# What to work on
Count the lines in the data below that have "none" in them, and reply with only that number.

········

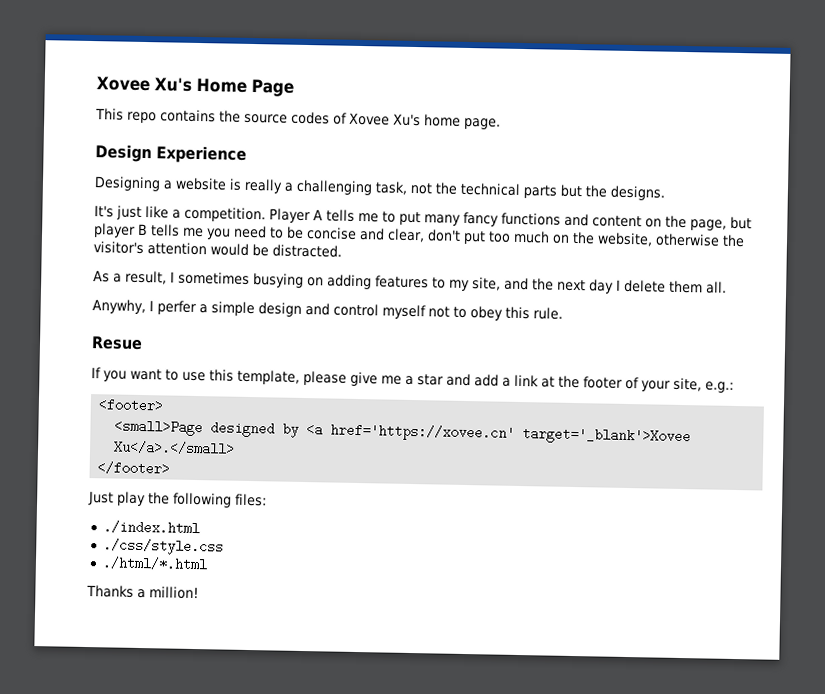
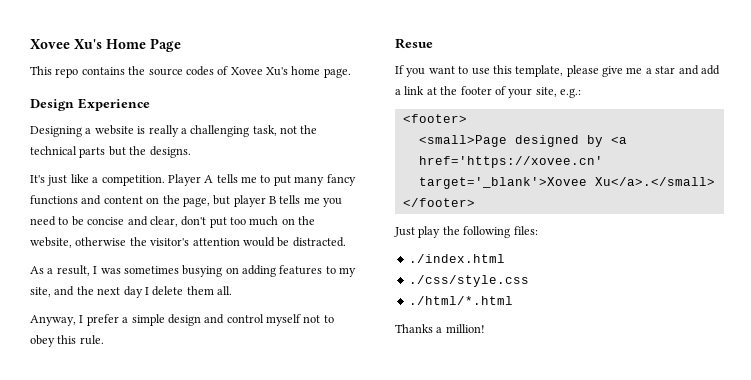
(175, 277) none -> [100,268,121,274] was
[92,299,197,315] Anywhy, I perfer -> [30,314,119,326] Anyway, I prefer

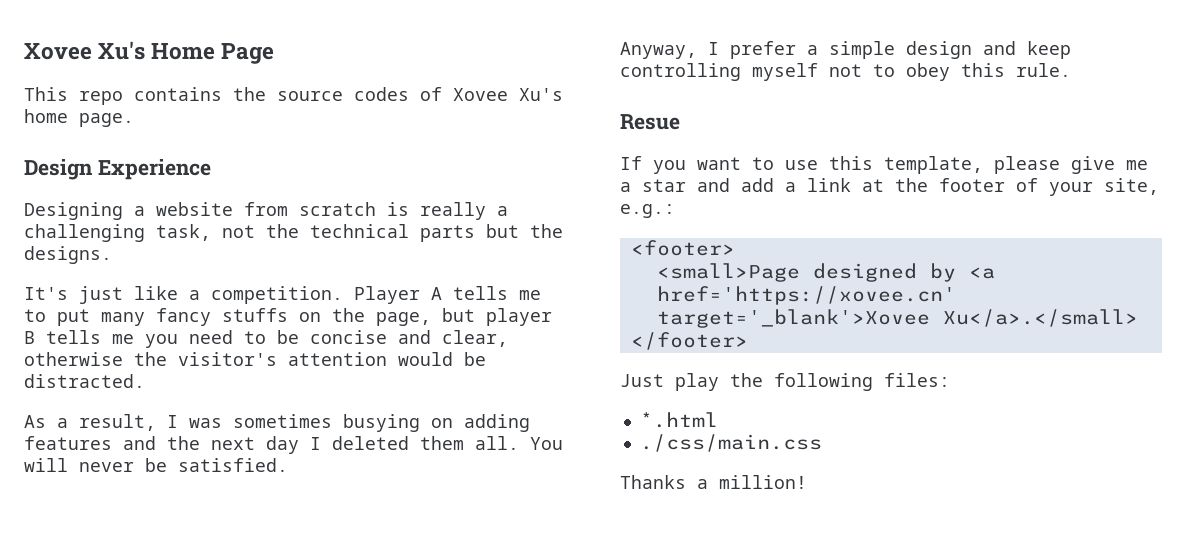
(134, 130) none -> [244,202,376,216] from scratch
[30,195,143,205] functions and content -> [222,308,288,322] stuffs
[181,216,316,228] [30,237,72,248] don't put too much on the website, -> (508, 338) none
[325,266,357,277] [30,287,51,297] to my site, -> (112, 443) none
[152,286,184,296] delete -> [332,436,409,450] deleted
(232, 290) none -> [530,437,563,450] [24,458,288,472] You will never be satisfied.
[226,314,264,323] control -> [1027,41,1071,59] [620,63,741,81] keep controlling
[408,254,505,263] [408,275,529,287] [408,296,513,305] ./index.html // ./css/style.css // ./html/*.html -> [639,412,718,428] [639,434,822,452] *.html // ./css/main.css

········

# Response to the exercise
5